In de 12e eeuw reisden Europese geleerden naar Spanje en Sicilië op zoek naar wetenschappelijke Arabische teksten, waaronder al-Khwārizmī's The Compendious Book on Calculation by Completion and Balancing, in het Latijn vertaald door Robert van Chester, en de volledige tekst van Euclid's Elements, vertaald in verschillende talen. versies door Adelard van Bath, Herman van Karinthië en Gerard van Cremona.

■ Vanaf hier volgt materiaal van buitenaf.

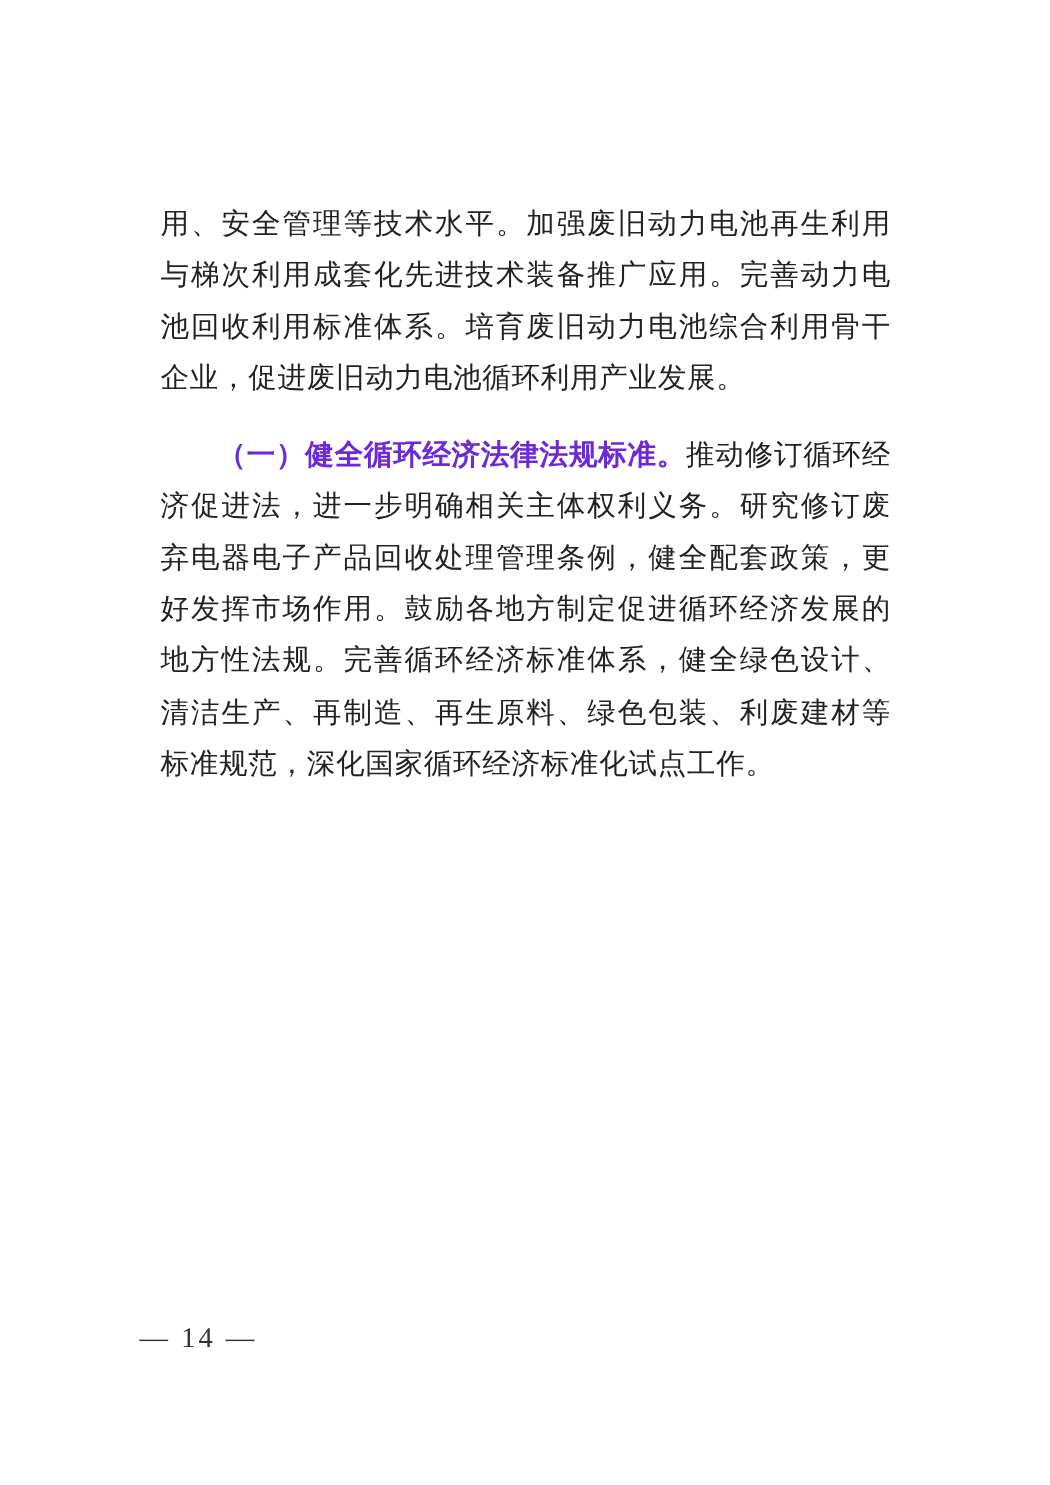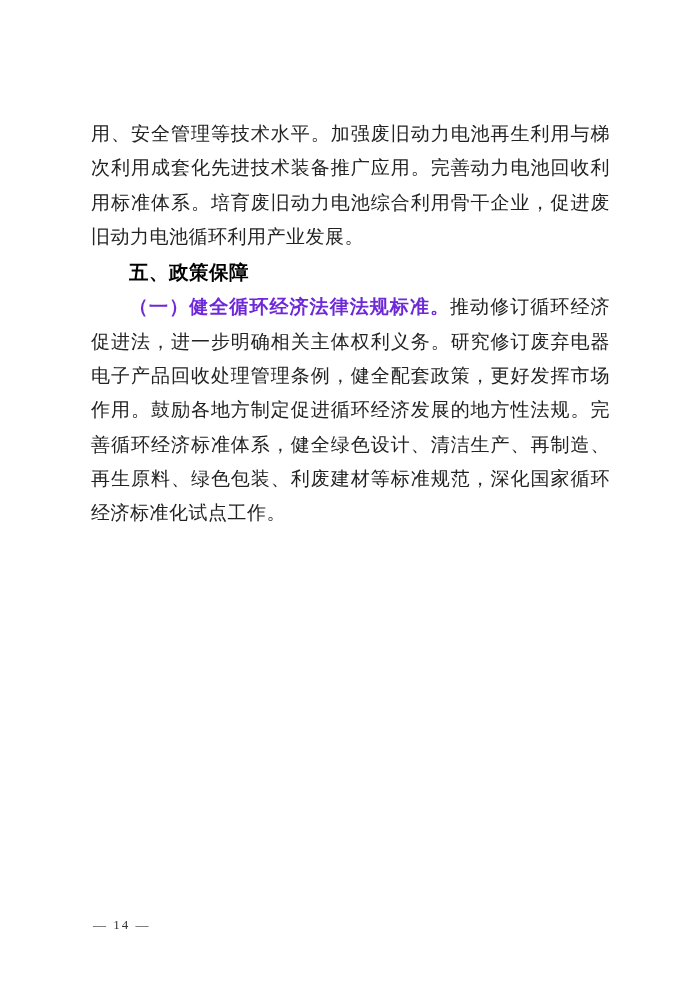"用、安全管理等技术水平。加强废旧动力电池再生利用与梯次利用成套化先进技术装备推广" .para { margin: 1px -> 17px }
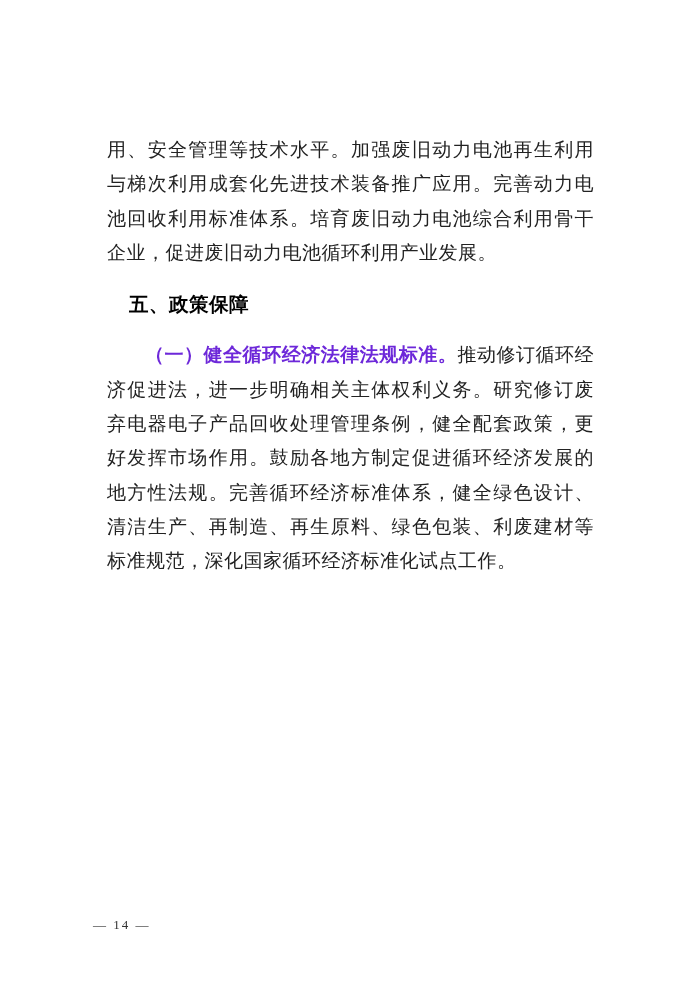"五、政策保障" h2.section-heading { html: <h2>五、政策保障</h2> -> none }
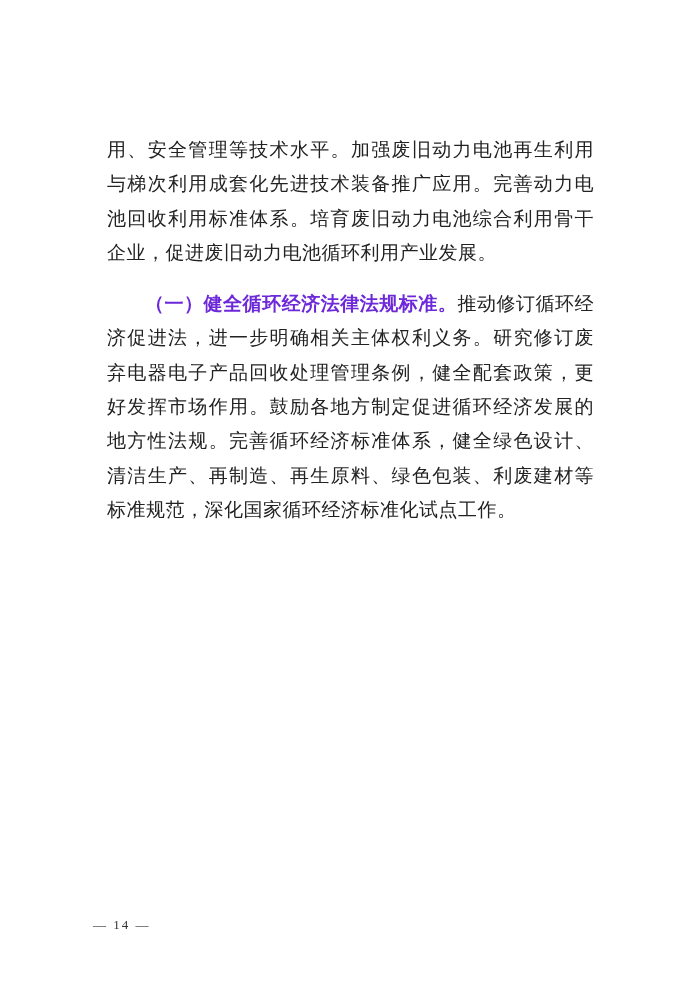"— 14 —" .footer { font-size: 13px -> 19px; top: 913px -> 881px }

[95] Deze en andere nieuwe bronnen zorgden voor een vernieuwing van de wiskunde.Leonardo van Pisa, nu bekend als Fibonacci, leerde bij toeval over de Hindoe-Arabische cijfers tijdens een reis naar het huidige Béjaïa, Algerije, samen met zijn vader, een koopman.(Europa gebruikte nog steeds Romeinse cijfers.) Daar observeerde hij een rekensysteem (met name algorisme) dat dankzij de positionele notatie van hindoe-Arabische cijfers veel efficiënter was en de handel enorm vergemakkelijkte.Hij realiseerde zich al snel de vele voordelen van het Hindoestaans-Arabische systeem, dat, in tegenstelling tot de toenmalige Romeinse cijfers, een gemakkelijke berekening mogelijk maakte met behulp van een plaatswaardesysteem.Leonardo schreef Liber Abaci in 1202 (bijgewerkt in 1254) waarmee hij de techniek in Europa introduceerde en een lange periode van populariteit begon.Het boek bracht ook naar Europa wat nu bekend staat als de rij van Fibonacci (daarvoor honderden jaren bekend bij Indiase wiskundigen)
[96] die Fibonacci gebruikte als een onopvallend voorbeeld.